それにしても、どうしてここまで忌み嫌われるのか。肩をもつ気はさらさらないが、いつの時代も不人気ナンバーワン、ワースト記録のトップをはしるゴキブリのことを、ちょっとばかし考えてみることにした。
じつに3億年も前からこの地上をうろついていたらしい。化石が残っているのだから、それは確かなのだろう。
当然、恐竜の時代にもいたわけで、その当時どのようにして生きていたのか、ちょっと想像しがたい。やっぱりみんなの中では、鼻つまみの存在だったのだろうか。恐竜はほろびても、こいつは生き残った。そしてそれから何億年ものあいだ、延々と生命を引き繋いで、現代の社会に嫌われ者として繁栄している。

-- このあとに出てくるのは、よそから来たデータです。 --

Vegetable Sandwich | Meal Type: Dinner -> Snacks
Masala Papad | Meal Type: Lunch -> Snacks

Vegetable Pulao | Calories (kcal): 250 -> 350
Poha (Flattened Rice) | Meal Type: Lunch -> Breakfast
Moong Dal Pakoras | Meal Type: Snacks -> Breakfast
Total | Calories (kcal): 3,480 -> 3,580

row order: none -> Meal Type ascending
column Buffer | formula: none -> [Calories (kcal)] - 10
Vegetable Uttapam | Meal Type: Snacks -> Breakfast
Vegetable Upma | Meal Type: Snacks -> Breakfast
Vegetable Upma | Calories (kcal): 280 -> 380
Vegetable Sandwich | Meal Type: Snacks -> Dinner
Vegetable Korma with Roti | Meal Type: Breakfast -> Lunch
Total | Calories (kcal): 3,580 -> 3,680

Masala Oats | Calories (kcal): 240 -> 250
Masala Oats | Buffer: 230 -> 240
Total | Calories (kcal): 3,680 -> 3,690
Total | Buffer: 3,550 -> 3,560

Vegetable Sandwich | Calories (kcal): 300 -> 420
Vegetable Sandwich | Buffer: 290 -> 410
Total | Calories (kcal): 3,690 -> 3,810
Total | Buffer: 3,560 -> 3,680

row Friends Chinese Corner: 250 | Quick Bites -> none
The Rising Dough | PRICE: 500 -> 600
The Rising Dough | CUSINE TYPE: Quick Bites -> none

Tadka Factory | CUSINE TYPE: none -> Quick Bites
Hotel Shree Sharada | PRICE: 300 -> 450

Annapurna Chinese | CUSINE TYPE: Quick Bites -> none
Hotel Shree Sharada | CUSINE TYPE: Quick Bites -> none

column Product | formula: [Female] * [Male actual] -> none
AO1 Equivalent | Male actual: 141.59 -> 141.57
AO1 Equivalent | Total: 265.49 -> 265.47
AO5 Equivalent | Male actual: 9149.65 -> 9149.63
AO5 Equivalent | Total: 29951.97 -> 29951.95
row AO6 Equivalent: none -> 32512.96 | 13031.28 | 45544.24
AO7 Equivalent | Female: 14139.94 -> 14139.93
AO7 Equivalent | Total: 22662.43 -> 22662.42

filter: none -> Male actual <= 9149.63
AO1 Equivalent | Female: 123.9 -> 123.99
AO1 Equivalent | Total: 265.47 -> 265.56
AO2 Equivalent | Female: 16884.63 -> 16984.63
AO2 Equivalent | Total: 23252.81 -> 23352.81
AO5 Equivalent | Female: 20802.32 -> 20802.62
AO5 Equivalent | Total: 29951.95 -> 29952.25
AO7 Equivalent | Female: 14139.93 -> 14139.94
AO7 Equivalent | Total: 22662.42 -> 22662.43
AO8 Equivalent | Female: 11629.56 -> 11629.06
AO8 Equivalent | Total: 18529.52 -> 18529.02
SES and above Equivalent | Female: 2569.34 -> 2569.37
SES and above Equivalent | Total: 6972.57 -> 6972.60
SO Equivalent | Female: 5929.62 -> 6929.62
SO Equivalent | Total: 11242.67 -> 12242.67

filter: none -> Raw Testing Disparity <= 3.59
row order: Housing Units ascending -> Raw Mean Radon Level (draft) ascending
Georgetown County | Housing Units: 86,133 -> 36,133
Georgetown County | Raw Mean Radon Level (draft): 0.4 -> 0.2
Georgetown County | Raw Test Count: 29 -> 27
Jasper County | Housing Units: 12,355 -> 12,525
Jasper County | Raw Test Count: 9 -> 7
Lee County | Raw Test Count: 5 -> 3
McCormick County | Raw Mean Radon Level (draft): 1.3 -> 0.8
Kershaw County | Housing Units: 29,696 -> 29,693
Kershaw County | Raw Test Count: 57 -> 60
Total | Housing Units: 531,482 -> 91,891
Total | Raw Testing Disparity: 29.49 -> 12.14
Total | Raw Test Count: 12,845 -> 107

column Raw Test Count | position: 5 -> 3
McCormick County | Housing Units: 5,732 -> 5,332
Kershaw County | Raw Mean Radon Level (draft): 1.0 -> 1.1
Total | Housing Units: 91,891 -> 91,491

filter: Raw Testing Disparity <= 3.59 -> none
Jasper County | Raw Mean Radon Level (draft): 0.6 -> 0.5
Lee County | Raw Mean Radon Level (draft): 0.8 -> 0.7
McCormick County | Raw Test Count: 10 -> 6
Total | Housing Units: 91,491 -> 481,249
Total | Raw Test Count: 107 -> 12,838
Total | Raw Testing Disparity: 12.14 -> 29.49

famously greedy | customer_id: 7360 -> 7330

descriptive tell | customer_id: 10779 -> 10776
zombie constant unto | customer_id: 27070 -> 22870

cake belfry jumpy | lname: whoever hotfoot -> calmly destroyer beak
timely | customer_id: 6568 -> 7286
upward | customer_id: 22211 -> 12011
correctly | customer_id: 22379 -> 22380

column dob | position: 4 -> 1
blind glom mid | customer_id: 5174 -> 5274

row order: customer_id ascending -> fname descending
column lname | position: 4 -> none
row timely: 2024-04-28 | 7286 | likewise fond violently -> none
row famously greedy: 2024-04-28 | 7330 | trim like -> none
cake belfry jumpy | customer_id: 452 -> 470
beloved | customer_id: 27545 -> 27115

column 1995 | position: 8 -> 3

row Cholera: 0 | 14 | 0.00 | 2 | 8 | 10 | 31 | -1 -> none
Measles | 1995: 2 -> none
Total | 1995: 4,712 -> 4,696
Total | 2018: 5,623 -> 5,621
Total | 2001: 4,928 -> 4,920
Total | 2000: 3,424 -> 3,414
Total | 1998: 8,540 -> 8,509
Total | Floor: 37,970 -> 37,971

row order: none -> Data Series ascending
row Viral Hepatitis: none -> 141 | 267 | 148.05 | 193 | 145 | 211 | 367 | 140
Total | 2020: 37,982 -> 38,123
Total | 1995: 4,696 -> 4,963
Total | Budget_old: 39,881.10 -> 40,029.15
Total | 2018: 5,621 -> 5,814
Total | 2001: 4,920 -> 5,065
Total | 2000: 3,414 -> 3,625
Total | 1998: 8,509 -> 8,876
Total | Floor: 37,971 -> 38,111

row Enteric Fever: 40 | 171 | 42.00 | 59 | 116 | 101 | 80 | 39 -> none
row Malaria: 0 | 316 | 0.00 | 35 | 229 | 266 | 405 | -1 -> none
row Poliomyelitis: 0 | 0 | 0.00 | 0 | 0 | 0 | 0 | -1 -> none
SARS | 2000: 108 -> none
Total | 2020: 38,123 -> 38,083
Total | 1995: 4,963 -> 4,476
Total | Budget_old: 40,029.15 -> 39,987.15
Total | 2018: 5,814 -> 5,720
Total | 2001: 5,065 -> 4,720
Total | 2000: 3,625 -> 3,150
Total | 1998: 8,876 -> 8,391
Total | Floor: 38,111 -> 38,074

進化の過程で、きれいな声で鳴くとか、翅を美しい縞模様で彩るとかしていたら、あるいは人間に好かれて、いまみたいにみつけられたとたん、たいていの家には用意されている殺虫剤をいやというほど噴きかけられたり、有無をいわせずふみつぶされたり、あるいは身の自由を奪う粘液にからめとられたりはしなかったかもしれない。
ゴキブリはその進化のみちをえらばなかった。何億年ものあいだ、あいもかわらずその見た目に気色悪い姿をおしとおし、だれが好かれてなんかやるものかと、常に斜にかまえて生きてきた。蟷螂のような斧をもつことも、ムカデや蜂、そしてサソリのような毒を有することもなく、ただ不潔さだけを身にまとってやってきた。
たしかに、不潔さでは誰にも引けはとらないにちがいない。
どんなところも徘徊し、なんでもかんでもくいあさっては、ところかまわず鞘にはいった卵をうみつける。殺しても殺しても、性懲りもなく毎年暑くなるとあらわれ、カサカサという耳触りな音をたてながら、縦横無尽に家中をかけまわる。このしたたかさ、しぶとさはまさに3億年生きつづけたたまものとしかいいようがない。
だが、よくよく考えてみると、ゴキブリがもとで人が死んだという話はあまりきいたことがない。昔、汲み取り便所だった時代にこそ、汚物の上をはいまわったゴキブリがふれた食べものを口にして人が、サルモネラ菌に侵される事例はあったらしいが、ほかにも人間を害する病原菌がひろまったという話はあるのだろうか。殺された数にしたら、圧倒的にゴキブリのほうが多いにきまっている。
おそらくゴキブリは、これまで同様これからも、延々とその生命を引き継いでいくことだろう。人間が生きつづけ、生活しているかぎり、よもや滅びることがあるとはおもえない。
共存とはとうていいい難いが、おなじ一つ屋根の下で暮らし、食べ物にも、冷暖房にもめぐまれて、ときにはその小さな姿で女子供をふるえあがらせ、または男たちにとことんおいかけまわされたあげく、あえなくいのちをおとすもの、そしてずぶとく生き延びるものがいて、ゴキブリはゴキブリなりにその一生を過ごす。誰からも同情されることなく、目の敵にされながらも、かれらはたくましく生きている。
いまも耳をすませばどこかから、あのカサカサという音が聞こえてきそうだ。